The mechanics of the epithelial shape remains poorly understood. We already know that the cytoskeleton remodeling and cellular rearrangements make epithelia an active material. However, how these active properties affect shape is not known.
To address this question, here we decided to build three dimensional epithelial tissues from scratch. So that we can learn the mechanics of tissues by building. Most of my PhD was to develop a microfluidic setup to engineer 3D epithelial tissues with controlled shape and pressure. It was very hard. I couldnt do it without support of my lab mates: Tom Golde and Thomas Wilson. The outcome was very satisfying and also I got to name the device. I call the device, MOLI: short for Monolayer Inflator.
In simple words, with using micropatterning and hydrostatic pressure, I could inflate 2D epithelial monolayer into a 3D epithelial balloon. And the shape of the balloon depends on the pattern. Circular patterns produced an spherical cap or a dome. This simple shape allows us to calculate epithelial tension as a product of pressure applied and half of the dome’s radius of curvature using Laplace’s law.

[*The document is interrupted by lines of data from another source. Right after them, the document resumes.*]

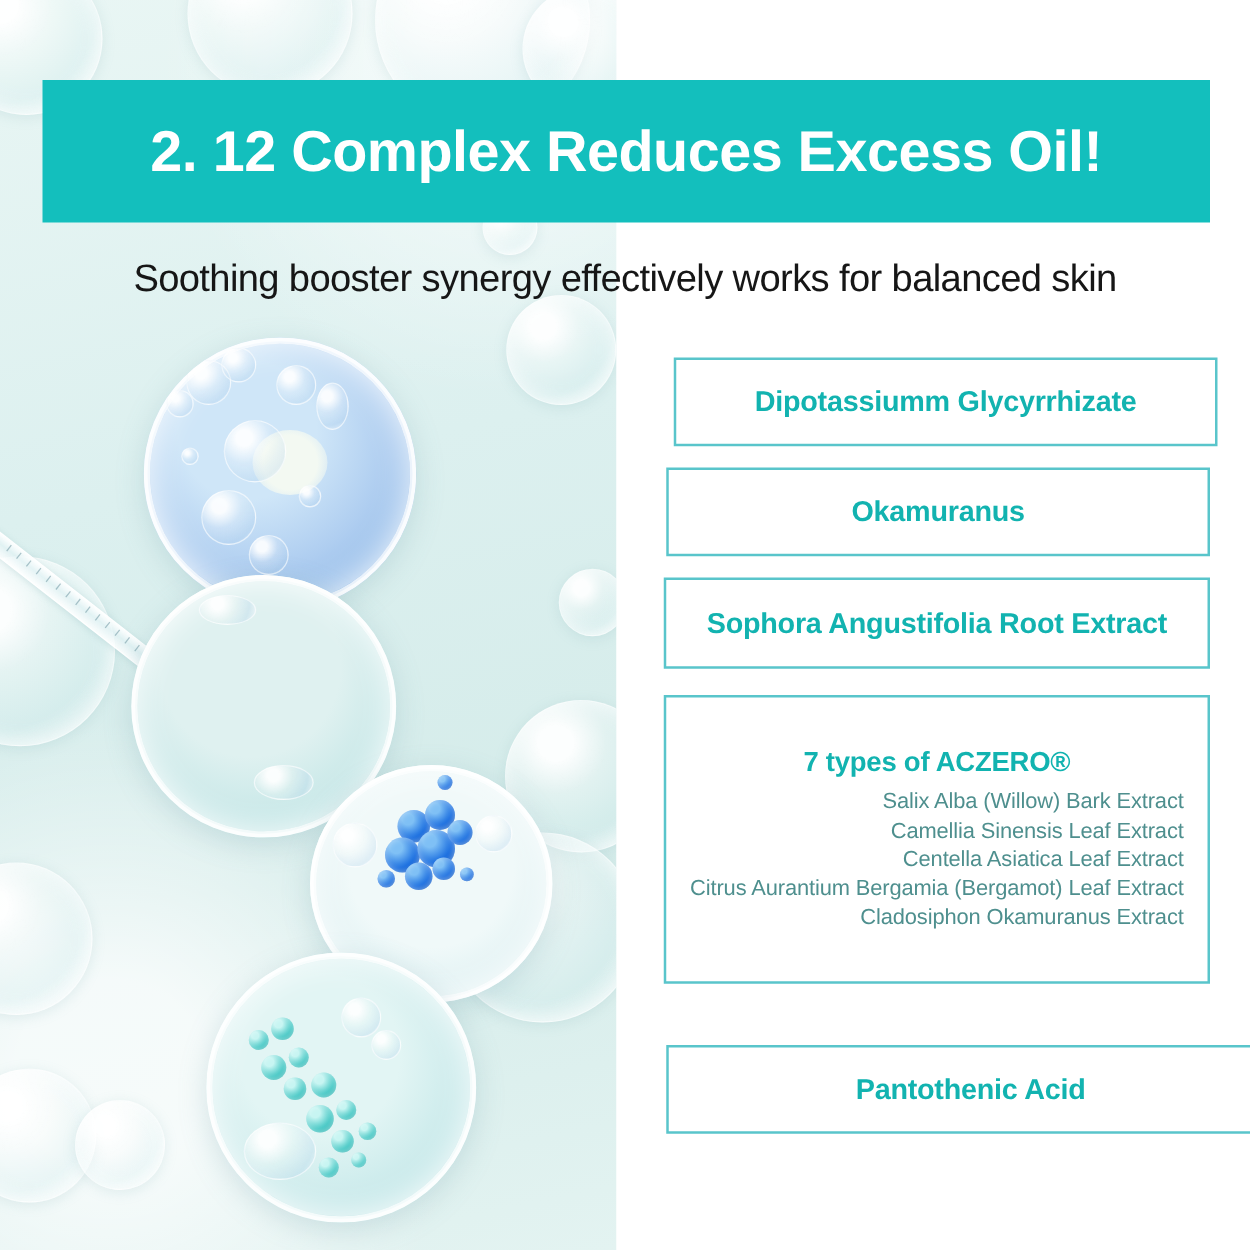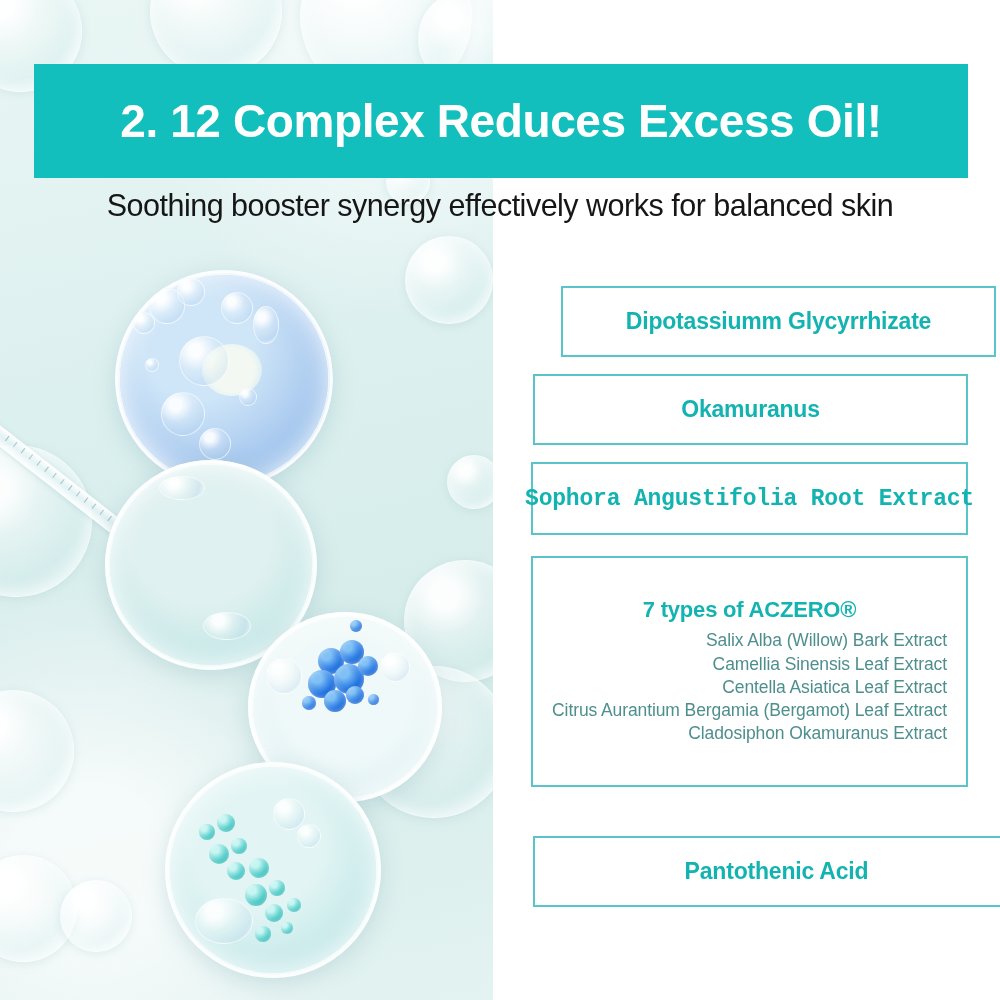"Soothing booster synergy effectively" .subtitle { top: 188px -> 206px }
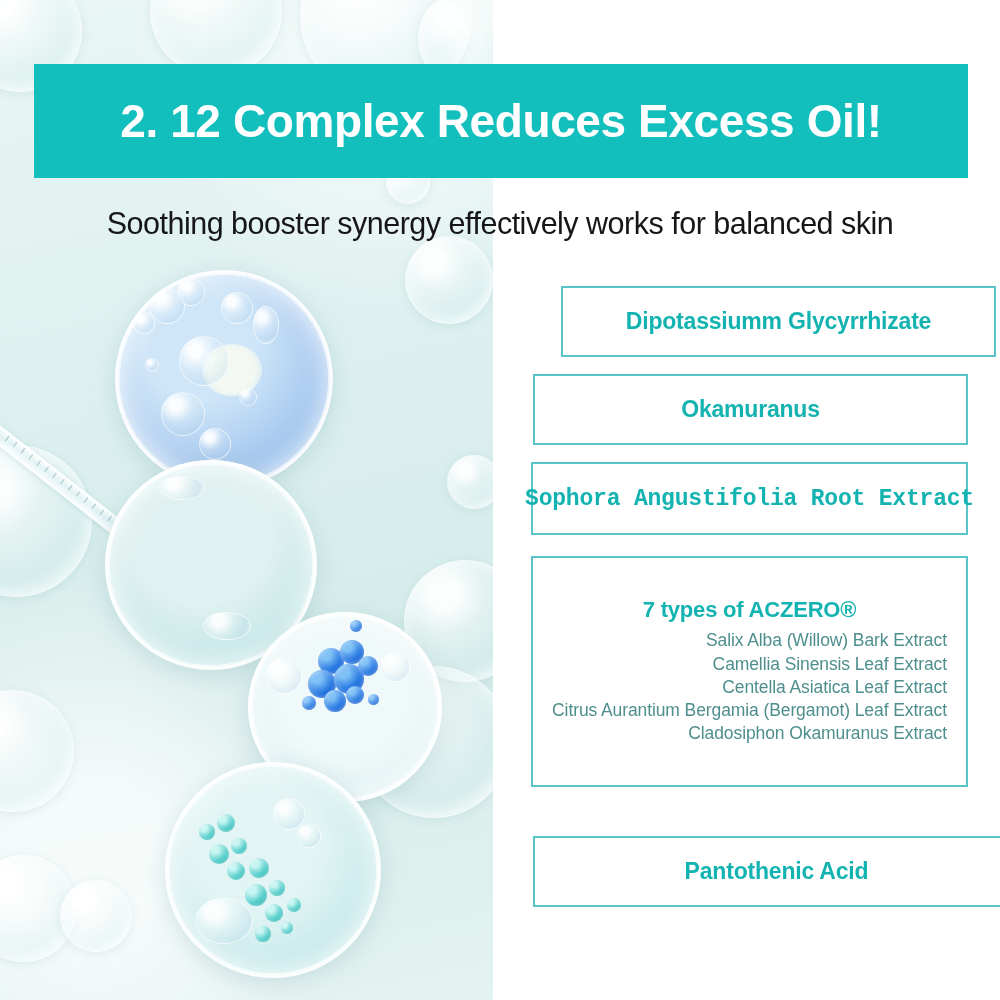"Dipotassiumm Glycyrrhizate" .b1 { left: 561px -> 539px }
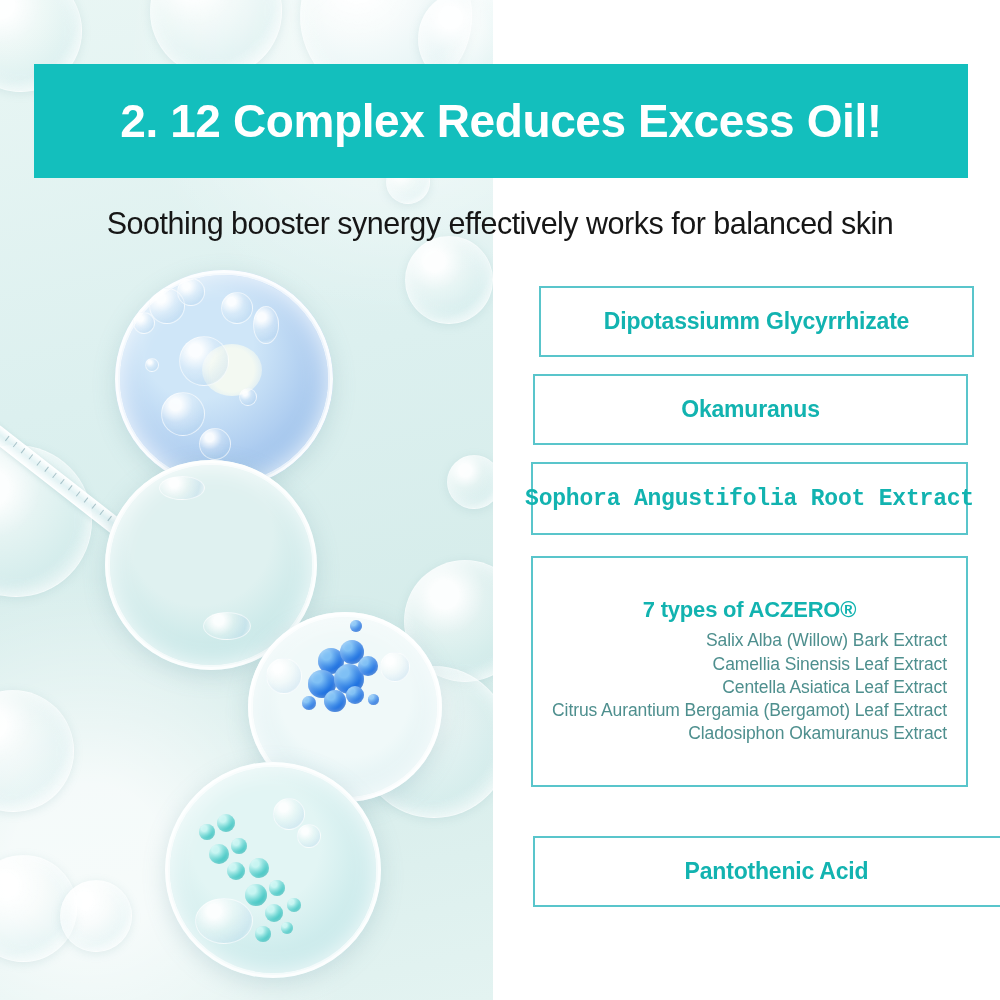"Sophora Angustifolia Root Extract" .b3 { font-family: Liberation Mono, monospace -> none }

Through this approach, we subject MDCK epithelial cells to a range of lumen pressures at different rates and hence probe the relation between strain and tension Slow pressure changes relative to the time-scales of actin dynamics allow the tissue to accommodate large strain variations. However, under sudden pressure reductions, the tissue develops buckling patterns and folds with different degrees of symmetry-breaking to store excess tissue area. It buckles at multiple levels, going from tissue level to cell level, and looking closely we found it to be buckling at cortex level.
I was able to use experiments and mechanical reasoning to rationally direct spontaneous pattern formation, and hence engineer tissue folding.